France gets confused over its household waste reduction targets

Chaque habitant en est encore à produire 583 kg de déchets par an, alors que dans huit ans il ne lui faudra pas rejeter plus de 500 kg.

Posted Sep 28, 2022, 6:30 AM

The waste reduction policies implemented by France over the past two decades leave more than something to be desired. A number is enough to convince you of this. Each inhabitant still produces 583 kg per year whereas in eight years, he will have to have reduced this mass to 500 kg. An ambition impossible to hold unless “a strong acceleration of the current trend”, estimates the Court of Auditors in a report which it officially makes public this Wednesday.

Set in 2015, this objective suffers from a lack of relevant data to assess whether the trajectory is correct, regret the financial magistrates.

Stick to six targeted key indicators

This case is far from isolated. Their report draws up a non-exhaustive list of around forty “milestones” to be achieved, which pile up according to legislation: from the level of collection of plastic bottles to be achieved (90% in 2030) to the rate of energy recovery to be produced (at least 70% of waste in 2025), including the volume of regenerated and reincorporated plastics (400,000 tonnes in 2025).

So many goals that “fail to play [leur] role”, that of “guiding public action” because “both too numerous and published too late by Ademe (the Ecological Transition Agency) from incomplete local data”, tackle the wise men of the Cambon street. A criticism that they had already issued in 2011 in a previous report and remained unanswered. But this time, they accompany it with a new recommendation, that of sticking to six key indicators targeted on the main issues of waste management (prevention, collection, recovery, disposal, etc.).

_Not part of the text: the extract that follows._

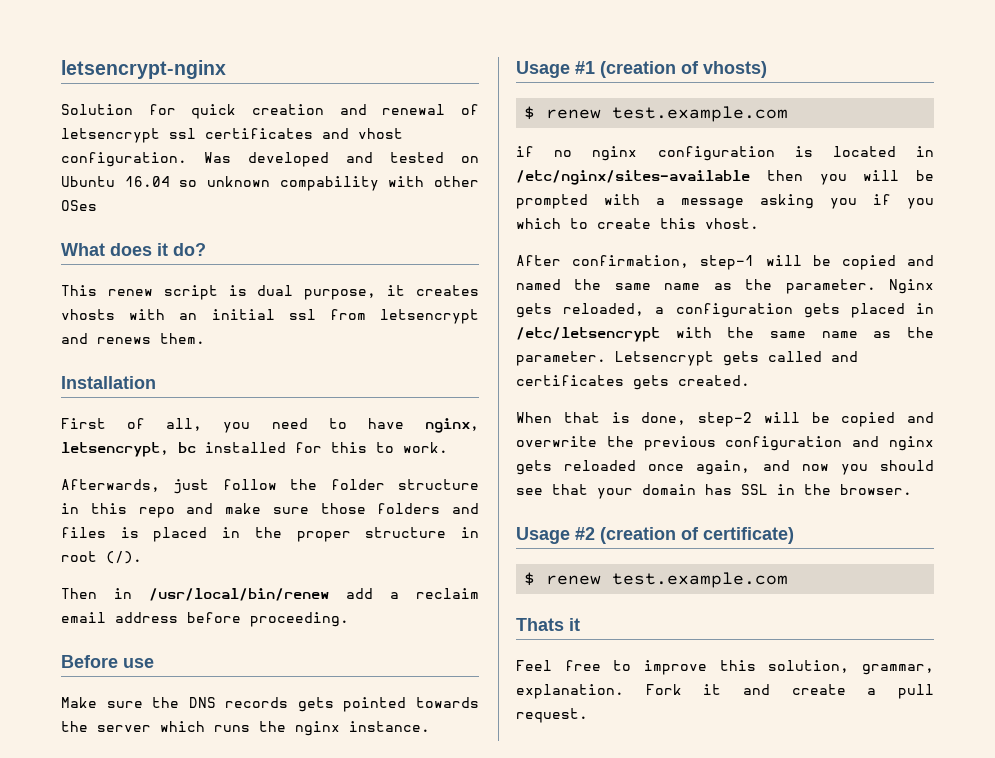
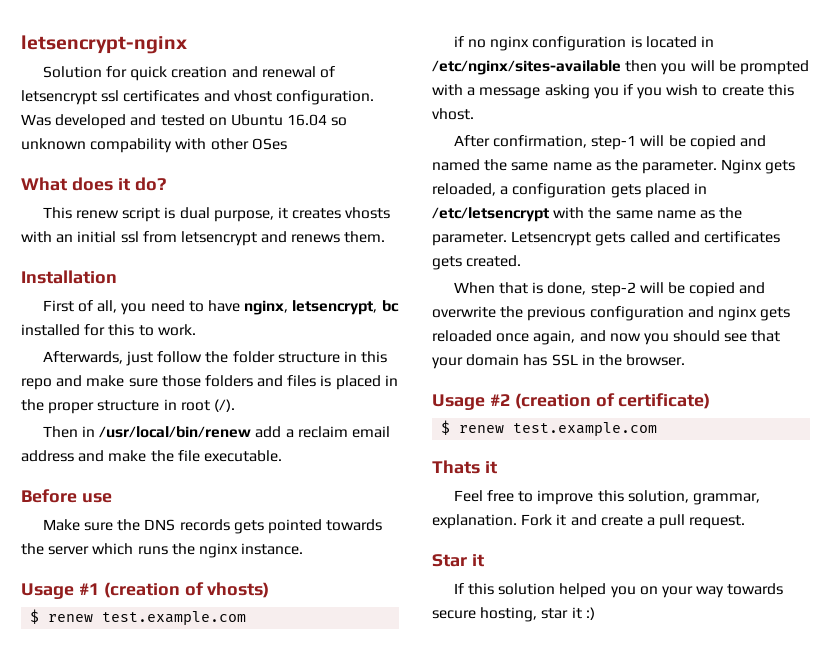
[187,612,349,627] before proceeding. -> [78,450,282,462] and make the file executable.
[516,218,561,229] which -> [666,84,699,96] wish
(588, 715) none -> [432,554,484,567] [453,583,784,598] [432,607,595,622] // Star it // If this solution helped you on your way towards secure hosting, star it :)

The financial judges also point to the continuous increase in expenditure linked to waste management. The increase has been 4.3% per year over the past twenty years, mainly driven by treatment costs. That is a cost estimated in 2016 at more than 124 euros per inhabitant and per year, borne at 85% by local taxation.

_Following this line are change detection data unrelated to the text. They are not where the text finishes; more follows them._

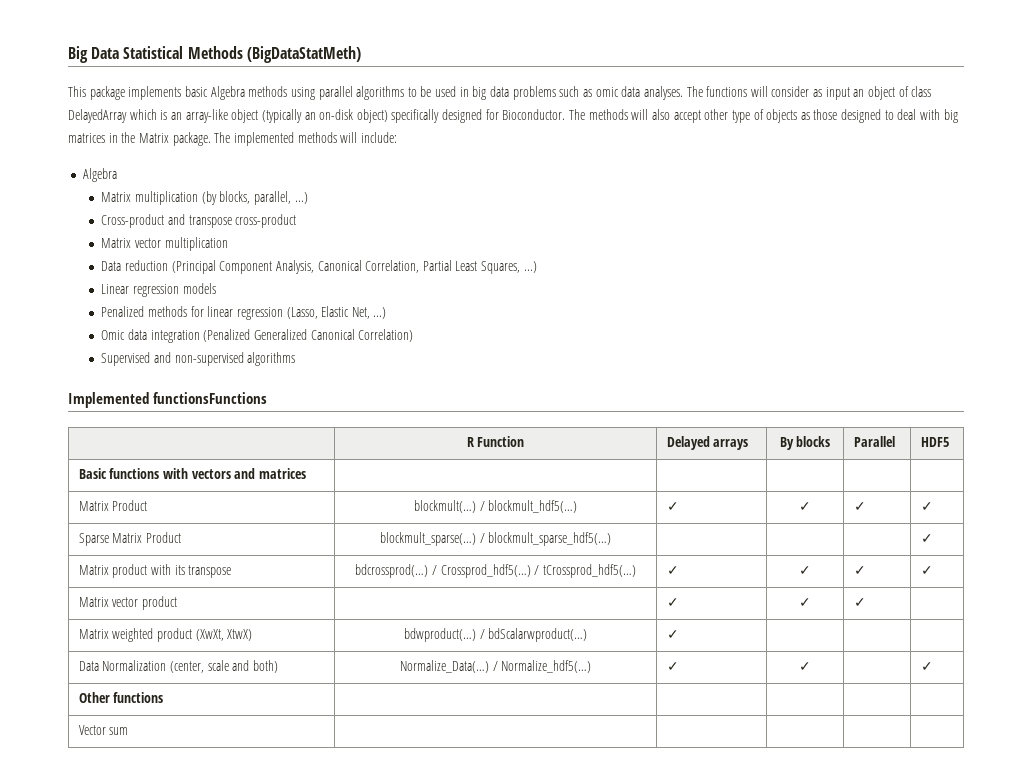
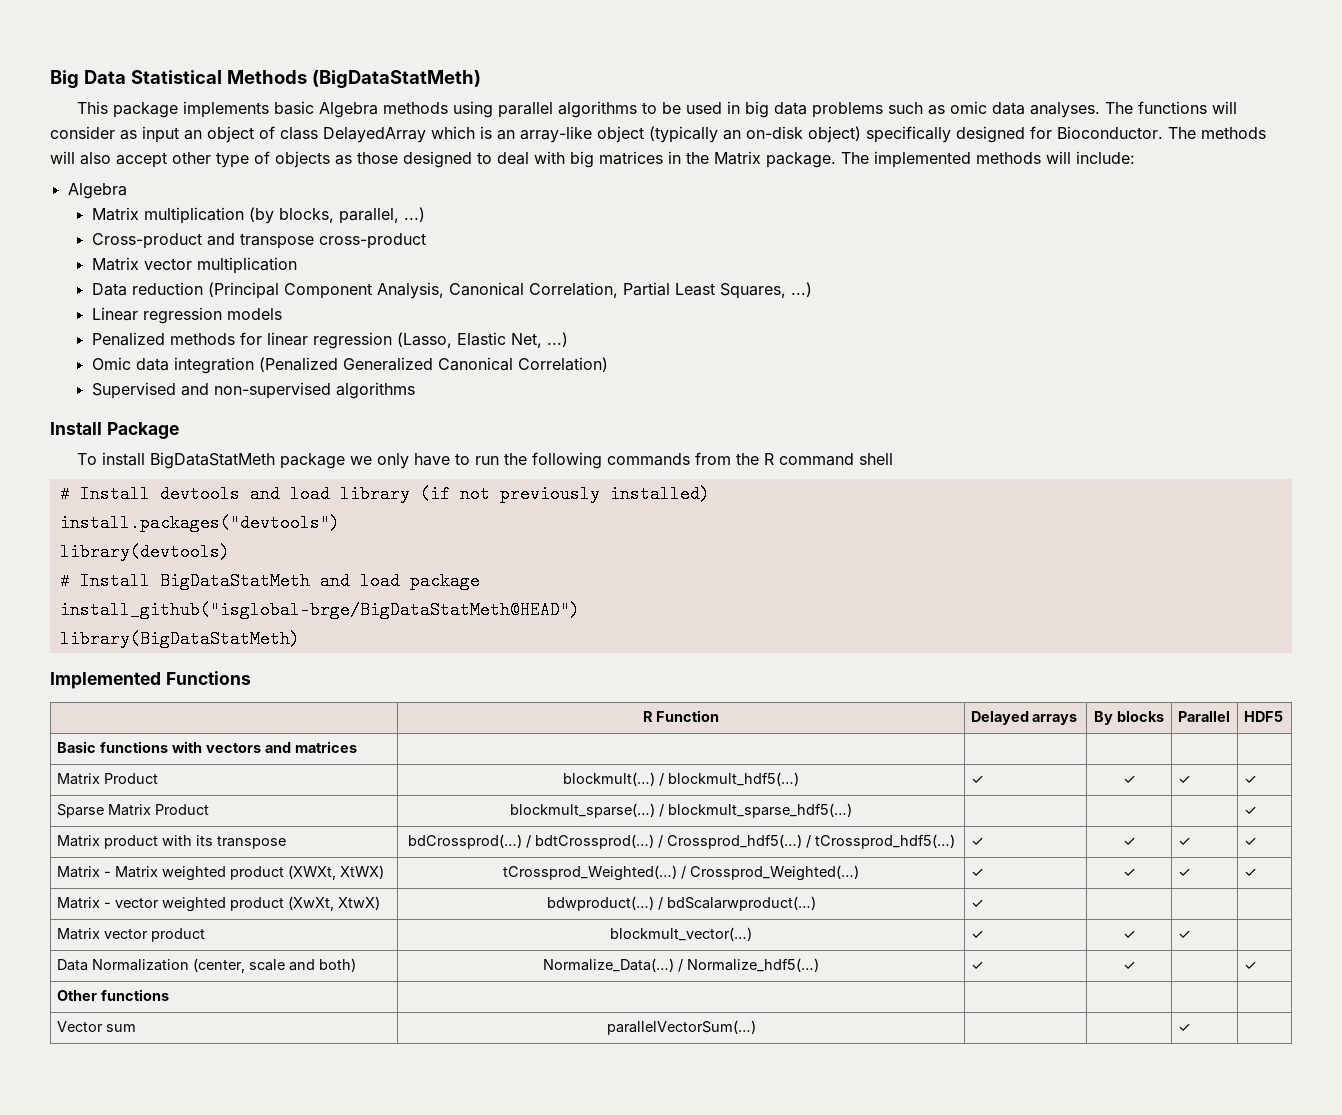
(296, 359) none -> [50,422,179,439] [76,452,893,469] [59,485,710,503] [59,514,340,532] [59,543,230,561] [59,572,480,590] [59,601,580,619] [59,630,300,648] // Install Package // To install BigDataStatMeth package we only have to run the following commands from the R command shell // # Install devtools and load library (if not previously installed) // install.packages("devtools") // library(devtools) // # Install BigDataStatMeth and load package // install_github("isglobal-brge/BigDataStatMeth@HEAD") // library(BigDataStatMeth)
[153,392,268,404] functionsFunctions -> [165,671,251,685] Functions
[355,564,429,578] bdcrossprod(…) -> [407,834,654,849] bdCrossprod(…) / bdtCrossprod(…)
[112,596,177,610] [666,598,679,607] [799,598,811,607] [853,598,866,607] [78,629,109,639] vector product | | ✓ | ✓ | ✓ | // Matrix -> [103,865,384,881] [503,865,859,881] [970,868,984,877] [1122,868,1136,877] [1177,868,1191,877] [1243,868,1257,877] [56,897,159,909] - Matrix weighted product (XWXt, XtWX) | tCrossprod_Weighted(…) / Crossprod_Weighted(…) | ✓ | ✓ | ✓ | ✓ // Matrix - vector
(679, 634) none -> [56,928,205,942] [610,927,752,941] [970,930,984,939] [1122,930,1136,939] [1177,930,1191,939] // Matrix vector product | blockmult_vector(…) | ✓ | ✓ | ✓ |
(129, 731) | | | -> [606,1020,756,1035] [1177,1023,1191,1032] parallelVectorSum(…) | | | ✓

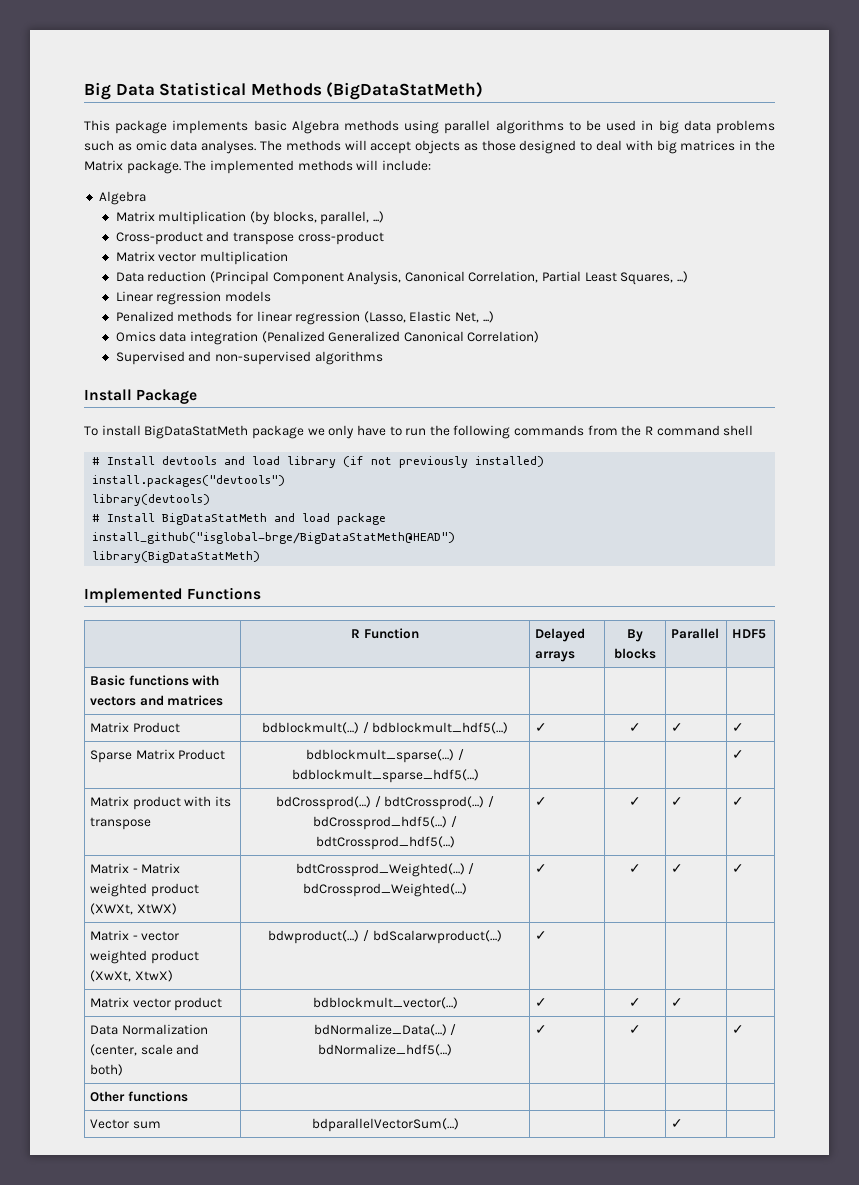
[1137,101,1237,114] [50,126,1266,143] [50,151,270,168] functions will consider as input an object of class DelayedArray which is an array-like object (typically an on-disk object) specifically designed for Bioconductor. The methods will also accept other type of -> [285,140,412,154] methods will accept
[91,357,131,370] Omic -> [115,331,156,342] Omics
[563,772,799,786] blockmult(…) / blockmult_hdf5(…) -> [261,722,509,734] bdblockmult(…) / bdblockmult_hdf5(…)
[510,803,852,818] blockmult_sparse(…) / blockmult_sparse_hdf5(…) -> [306,749,464,763] [291,769,479,783] bdblockmult_sparse(…) / bdblockmult_sparse_hdf5(…)
[666,834,955,849] Crossprod_hdf5(…) / tCrossprod_hdf5(…) -> [313,816,457,830] [315,836,455,850] bdCrossprod_hdf5(…) / bdtCrossprod_hdf5(…)
[503,865,859,881] tCrossprod_Weighted(…) / Crossprod_Weighted(…) -> [295,863,475,877] [303,883,467,897] bdtCrossprod_Weighted(…) / bdCrossprod_Weighted(…)
[610,927,752,941] blockmult_vector(…) -> [312,997,458,1009] bdblockmult_vector(…)
[543,958,819,972] Normalize_Data(…) / Normalize_hdf5(…) -> [313,1024,457,1036] [318,1044,452,1056] bdNormalize_Data(…) / bdNormalize_hdf5(…)
[606,1020,756,1035] parallelVectorSum(…) -> [311,1118,459,1132] bdparallelVectorSum(…)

Relaunch incentive pricing

A situation that the Court of Auditors cannot explain with regard, again, to a nationally set objective: that of increasing to 15 million in 2020 the number of inhabitants concerned by the incentive pricing, a device consisting in invoicing them the service according to the amount of waste they produce. Today, only 6 million people are subject to this system which “has nevertheless shown its effectiveness in reducing tonnages and management costs, in France and abroad”, estimates the report.

The local authorities which could implement it are reluctant to do so, alleging its high cost, its complex management and the random nature of its product. These are all disadvantages that the household waste collection tax (TEOM) avoids, which is however much less fair. Its calculation is based on the rental values ​​of a property, regardless of the number of occupants.

The TEOM would therefore not have enough to push them to reduce their waste production. Unlike the incentive pricing that tourist municipalities, in particular, would be well advised to adopt, the report says. Otherwise, their attendance will remain a source of additional costs borne by permanent residents, warns the Court of Auditors, which calls on the public authorities to make the intermunicipalities take a new step in this direction.